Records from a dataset
------
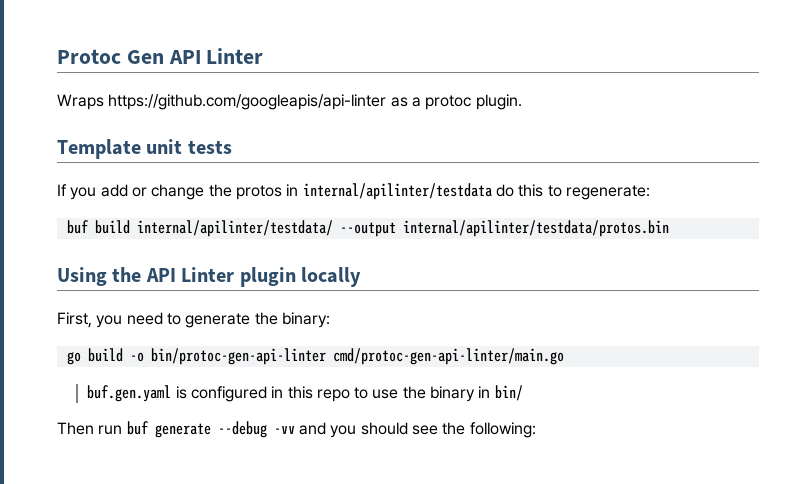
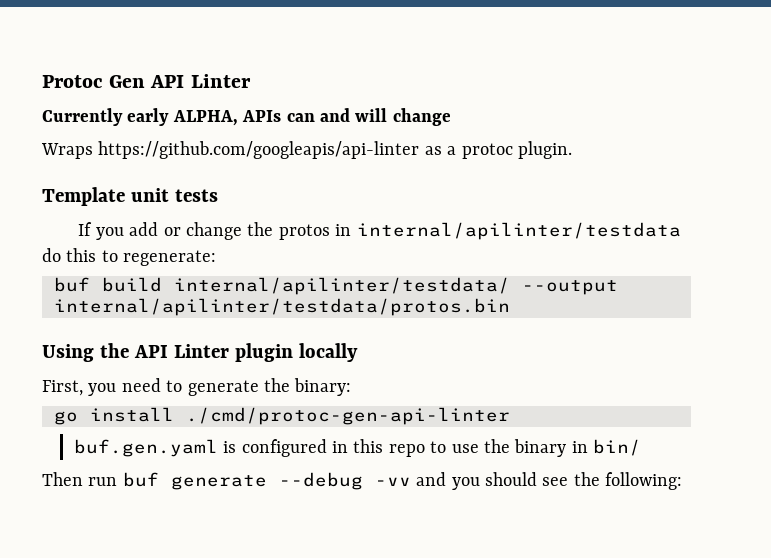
(264, 56) none -> [42,108,451,126] // Currently early ALPHA, APIs can and will change
[87,348,564,365] build -o bin/protoc-gen-api-linter cmd/protoc-gen-api-linter/main.go -> [90,407,510,425] install ./cmd/protoc-gen-api-linter

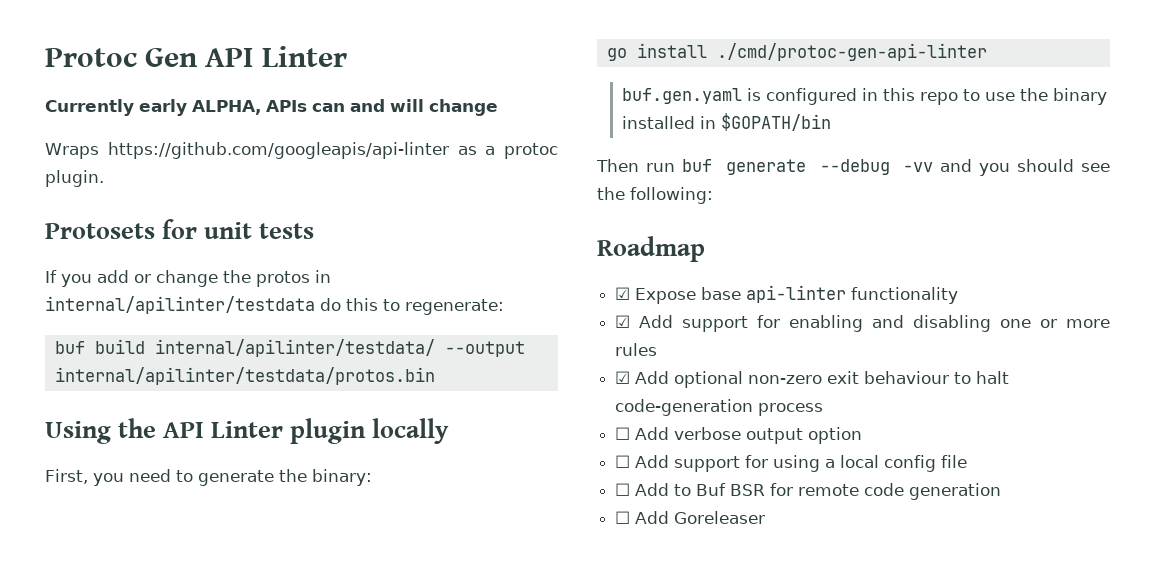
[42,187,125,206] Template -> [45,219,198,239] Protosets for
[571,439,642,456] in bin/ -> [621,113,831,131] installed in $GOPATH/bin
(683, 481) none -> [597,236,705,262] [615,285,959,304] [615,315,1110,332] [615,343,658,356] [615,371,1010,388] [615,399,824,416] [615,427,863,444] [615,455,968,472] [615,483,1002,500] [615,511,766,524] // Roadmap // ☑ Expose base api-linter functionality // ☑ Add support for enabling and disabling one or more rules // ☑ Add optional non-zero exit behaviour to halt code-generation process // ☐ Add verbose output option // ☐ Add support for using a local config file // ☐ Add to Buf BSR for remote code generation // ☐ Add Goreleaser

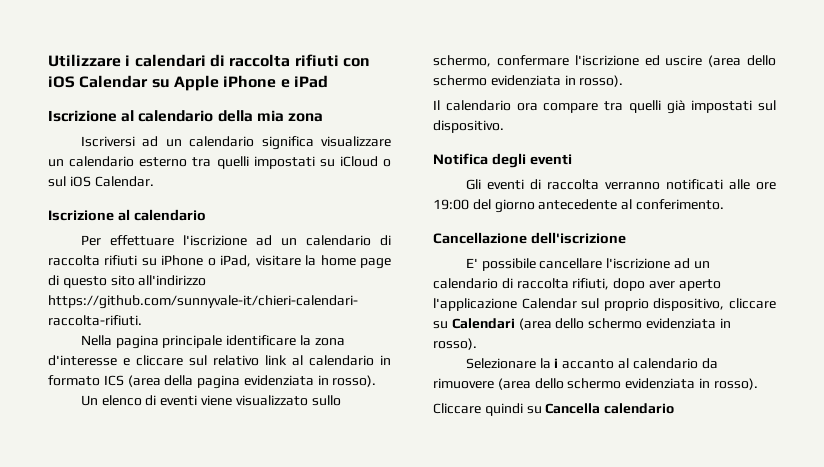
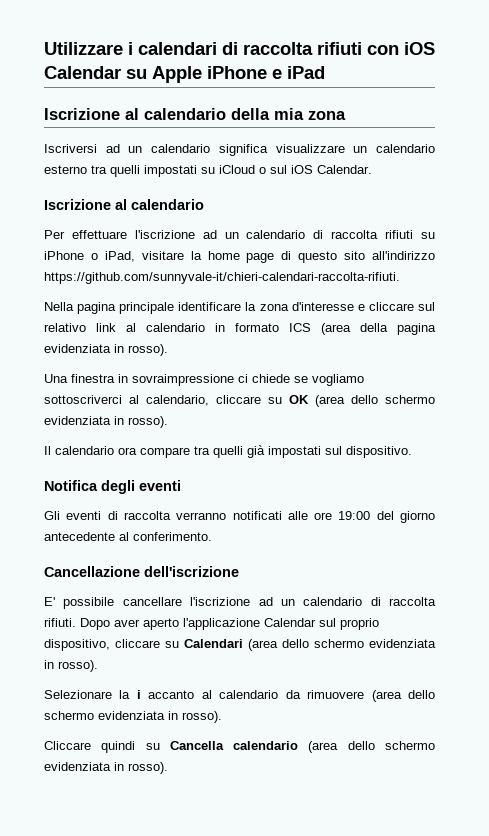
[80,395,341,406] [433,55,703,67] Un elenco di eventi viene visualizzato sullo schermo, confermare l'iscrizione ed uscire -> [44,374,364,386] [44,395,309,406] Una finestra in sovraimpressione ci chiede se vogliamo sottoscriverci al calendario, cliccare su OK
[572,278,646,291] rifiuti, dopo -> [44,618,110,630] rifiuti. Dopo
(675, 408) none -> [308,741,435,753] [44,762,168,774] (area dello schermo evidenziata in rosso).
------
Exercise details
Print every line above exactly. Leave the pictures out.

Result of this task
(264, 56) none -> [42,108,451,126] // Currently early ALPHA, APIs can and will change
[87,348,564,365] build -o bin/protoc-gen-api-linter cmd/protoc-gen-api-linter/main.go -> [90,407,510,425] install ./cmd/protoc-gen-api-linter

[42,187,125,206] Template -> [45,219,198,239] Protosets for
[571,439,642,456] in bin/ -> [621,113,831,131] installed in $GOPATH/bin
(683, 481) none -> [597,236,705,262] [615,285,959,304] [615,315,1110,332] [615,343,658,356] [615,371,1010,388] [615,399,824,416] [615,427,863,444] [615,455,968,472] [615,483,1002,500] [615,511,766,524] // Roadmap // ☑ Expose base api-linter functionality // ☑ Add support for enabling and disabling one or more rules // ☑ Add optional non-zero exit behaviour to halt code-generation process // ☐ Add verbose output option // ☐ Add support for using a local config file // ☐ Add to Buf BSR for remote code generation // ☐ Add Goreleaser

[80,395,341,406] [433,55,703,67] Un elenco di eventi viene visualizzato sullo schermo, confermare l'iscrizione ed uscire -> [44,374,364,386] [44,395,309,406] Una finestra in sovraimpressione ci chiede se vogliamo sottoscriverci al calendario, cliccare su OK
[572,278,646,291] rifiuti, dopo -> [44,618,110,630] rifiuti. Dopo
(675, 408) none -> [308,741,435,753] [44,762,168,774] (area dello schermo evidenziata in rosso).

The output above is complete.